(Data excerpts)
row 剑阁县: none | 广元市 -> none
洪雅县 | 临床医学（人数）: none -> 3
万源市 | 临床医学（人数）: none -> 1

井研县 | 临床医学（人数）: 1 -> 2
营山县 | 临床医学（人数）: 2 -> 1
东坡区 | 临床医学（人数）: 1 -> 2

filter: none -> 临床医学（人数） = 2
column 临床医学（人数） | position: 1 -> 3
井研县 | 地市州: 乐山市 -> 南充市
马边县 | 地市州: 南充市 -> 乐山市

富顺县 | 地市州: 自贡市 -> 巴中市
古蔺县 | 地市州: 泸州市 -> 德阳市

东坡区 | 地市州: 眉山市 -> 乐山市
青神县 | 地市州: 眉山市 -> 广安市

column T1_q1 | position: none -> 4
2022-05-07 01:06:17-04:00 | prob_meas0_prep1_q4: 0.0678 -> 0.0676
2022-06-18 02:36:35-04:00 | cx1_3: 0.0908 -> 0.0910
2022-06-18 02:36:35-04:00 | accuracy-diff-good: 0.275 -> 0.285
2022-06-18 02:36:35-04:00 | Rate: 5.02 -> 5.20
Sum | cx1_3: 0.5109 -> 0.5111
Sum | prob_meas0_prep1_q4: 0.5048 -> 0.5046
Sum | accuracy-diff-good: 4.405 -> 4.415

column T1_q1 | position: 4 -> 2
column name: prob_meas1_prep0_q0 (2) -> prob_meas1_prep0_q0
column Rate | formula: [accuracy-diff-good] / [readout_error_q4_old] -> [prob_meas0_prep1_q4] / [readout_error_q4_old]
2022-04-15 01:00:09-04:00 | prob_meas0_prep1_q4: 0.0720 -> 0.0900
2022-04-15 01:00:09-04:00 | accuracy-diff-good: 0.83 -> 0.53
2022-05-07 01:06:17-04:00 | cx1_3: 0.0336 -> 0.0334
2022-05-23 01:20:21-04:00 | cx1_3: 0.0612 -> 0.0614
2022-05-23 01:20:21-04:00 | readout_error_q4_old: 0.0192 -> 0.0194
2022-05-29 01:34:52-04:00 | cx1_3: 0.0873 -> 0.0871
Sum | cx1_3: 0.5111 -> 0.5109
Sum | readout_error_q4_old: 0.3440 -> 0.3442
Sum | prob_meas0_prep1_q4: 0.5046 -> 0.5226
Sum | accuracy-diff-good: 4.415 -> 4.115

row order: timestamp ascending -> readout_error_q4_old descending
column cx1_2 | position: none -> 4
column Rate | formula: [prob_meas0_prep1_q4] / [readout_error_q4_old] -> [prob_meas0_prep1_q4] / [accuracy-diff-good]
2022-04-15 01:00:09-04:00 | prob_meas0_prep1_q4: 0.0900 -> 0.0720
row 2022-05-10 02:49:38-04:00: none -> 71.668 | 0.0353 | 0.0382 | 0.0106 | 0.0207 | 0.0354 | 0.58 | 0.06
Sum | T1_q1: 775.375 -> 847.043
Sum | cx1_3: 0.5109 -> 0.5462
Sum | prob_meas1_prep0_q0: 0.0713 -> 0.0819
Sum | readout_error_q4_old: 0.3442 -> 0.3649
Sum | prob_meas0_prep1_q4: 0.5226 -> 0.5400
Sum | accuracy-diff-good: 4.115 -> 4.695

_HOW TO COMPLETE THIS TASK_. The records above must be retyped in full. Keep each one exactly as it is.

_RESULT OF THIS TASK_.
row 剑阁县: none | 广元市 -> none
洪雅县 | 临床医学（人数）: none -> 3
万源市 | 临床医学（人数）: none -> 1

井研县 | 临床医学（人数）: 1 -> 2
营山县 | 临床医学（人数）: 2 -> 1
东坡区 | 临床医学（人数）: 1 -> 2

filter: none -> 临床医学（人数） = 2
column 临床医学（人数） | position: 1 -> 3
井研县 | 地市州: 乐山市 -> 南充市
马边县 | 地市州: 南充市 -> 乐山市

富顺县 | 地市州: 自贡市 -> 巴中市
古蔺县 | 地市州: 泸州市 -> 德阳市

东坡区 | 地市州: 眉山市 -> 乐山市
青神县 | 地市州: 眉山市 -> 广安市

column T1_q1 | position: none -> 4
2022-05-07 01:06:17-04:00 | prob_meas0_prep1_q4: 0.0678 -> 0.0676
2022-06-18 02:36:35-04:00 | cx1_3: 0.0908 -> 0.0910
2022-06-18 02:36:35-04:00 | accuracy-diff-good: 0.275 -> 0.285
2022-06-18 02:36:35-04:00 | Rate: 5.02 -> 5.20
Sum | cx1_3: 0.5109 -> 0.5111
Sum | prob_meas0_prep1_q4: 0.5048 -> 0.5046
Sum | accuracy-diff-good: 4.405 -> 4.415

column T1_q1 | position: 4 -> 2
column name: prob_meas1_prep0_q0 (2) -> prob_meas1_prep0_q0
column Rate | formula: [accuracy-diff-good] / [readout_error_q4_old] -> [prob_meas0_prep1_q4] / [readout_error_q4_old]
2022-04-15 01:00:09-04:00 | prob_meas0_prep1_q4: 0.0720 -> 0.0900
2022-04-15 01:00:09-04:00 | accuracy-diff-good: 0.83 -> 0.53
2022-05-07 01:06:17-04:00 | cx1_3: 0.0336 -> 0.0334
2022-05-23 01:20:21-04:00 | cx1_3: 0.0612 -> 0.0614
2022-05-23 01:20:21-04:00 | readout_error_q4_old: 0.0192 -> 0.0194
2022-05-29 01:34:52-04:00 | cx1_3: 0.0873 -> 0.0871
Sum | cx1_3: 0.5111 -> 0.5109
Sum | readout_error_q4_old: 0.3440 -> 0.3442
Sum | prob_meas0_prep1_q4: 0.5046 -> 0.5226
Sum | accuracy-diff-good: 4.415 -> 4.115

row order: timestamp ascending -> readout_error_q4_old descending
column cx1_2 | position: none -> 4
column Rate | formula: [prob_meas0_prep1_q4] / [readout_error_q4_old] -> [prob_meas0_prep1_q4] / [accuracy-diff-good]
2022-04-15 01:00:09-04:00 | prob_meas0_prep1_q4: 0.0900 -> 0.0720
row 2022-05-10 02:49:38-04:00: none -> 71.668 | 0.0353 | 0.0382 | 0.0106 | 0.0207 | 0.0354 | 0.58 | 0.06
Sum | T1_q1: 775.375 -> 847.043
Sum | cx1_3: 0.5109 -> 0.5462
Sum | prob_meas1_prep0_q0: 0.0713 -> 0.0819
Sum | readout_error_q4_old: 0.3442 -> 0.3649
Sum | prob_meas0_prep1_q4: 0.5226 -> 0.5400
Sum | accuracy-diff-good: 4.115 -> 4.695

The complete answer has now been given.